RECORD SET:

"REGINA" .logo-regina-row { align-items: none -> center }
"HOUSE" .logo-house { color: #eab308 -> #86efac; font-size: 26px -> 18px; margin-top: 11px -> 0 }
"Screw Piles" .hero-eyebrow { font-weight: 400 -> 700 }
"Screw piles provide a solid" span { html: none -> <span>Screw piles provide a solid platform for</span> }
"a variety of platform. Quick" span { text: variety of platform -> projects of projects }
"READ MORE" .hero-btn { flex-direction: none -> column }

--

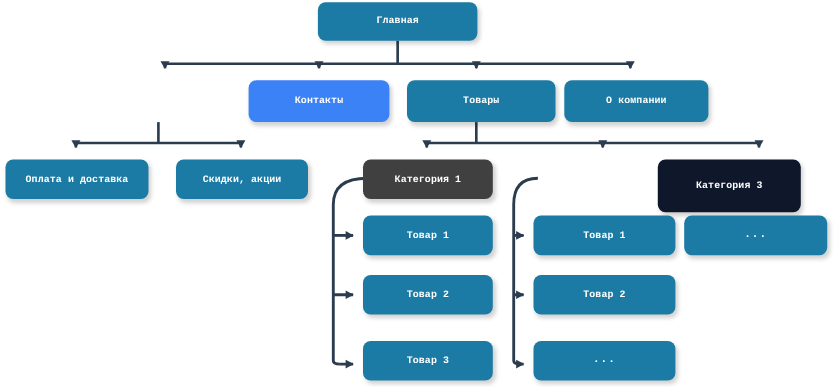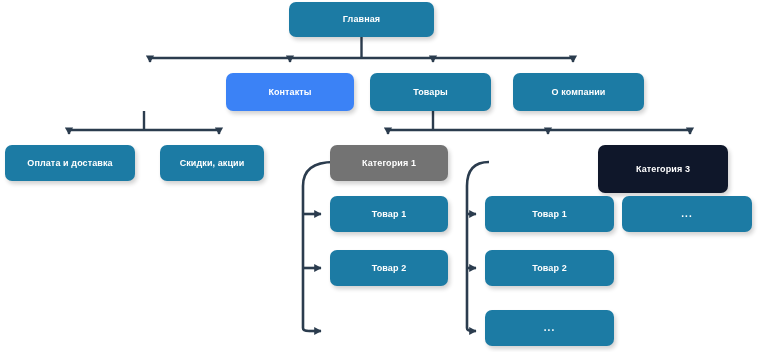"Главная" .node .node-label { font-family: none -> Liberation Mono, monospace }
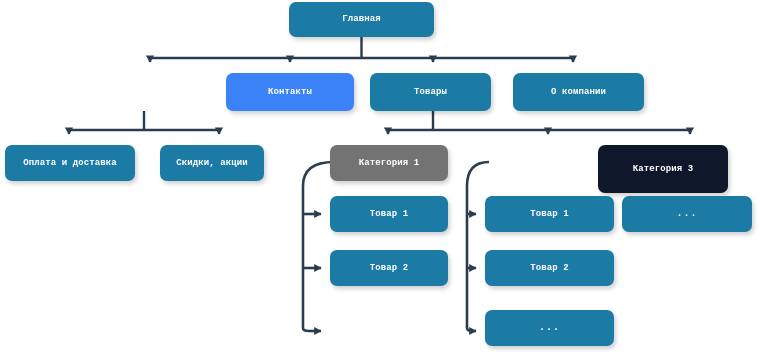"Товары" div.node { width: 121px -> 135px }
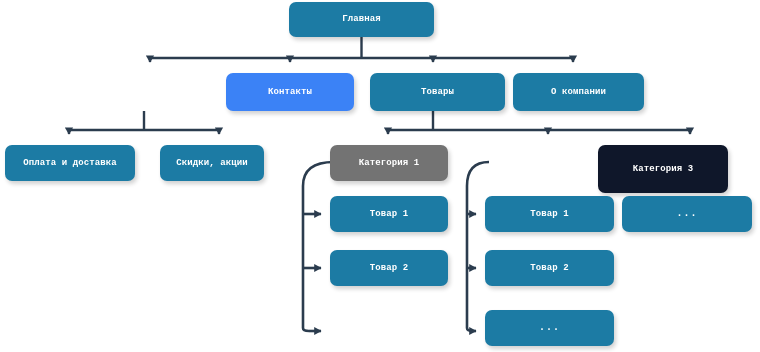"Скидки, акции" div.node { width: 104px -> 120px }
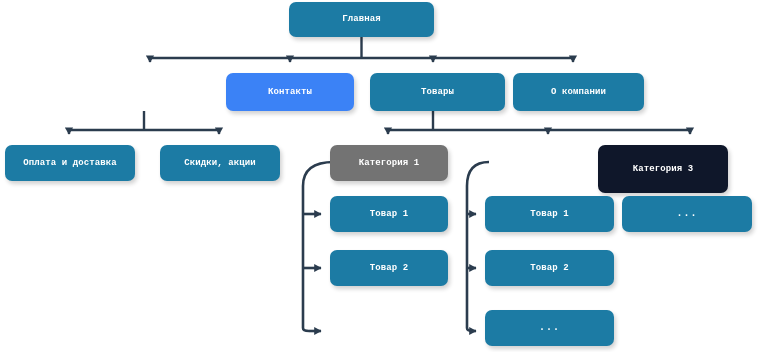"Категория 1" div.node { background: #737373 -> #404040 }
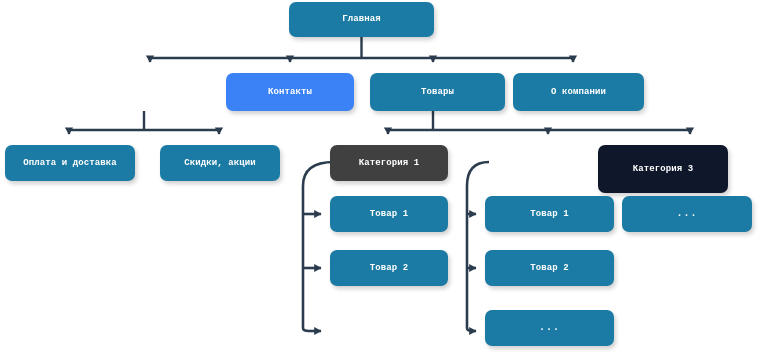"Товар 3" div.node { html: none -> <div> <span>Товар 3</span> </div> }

TASK INSTRUCTIONS: Each line of the data in which the string "Screw" appears needs to be copied.

ANSWER TO THE PROBLEM:
"Screw Piles" .hero-eyebrow { font-weight: 400 -> 700 }
"Screw piles provide a solid" span { html: none -> <span>Screw piles provide a solid platform for</span> }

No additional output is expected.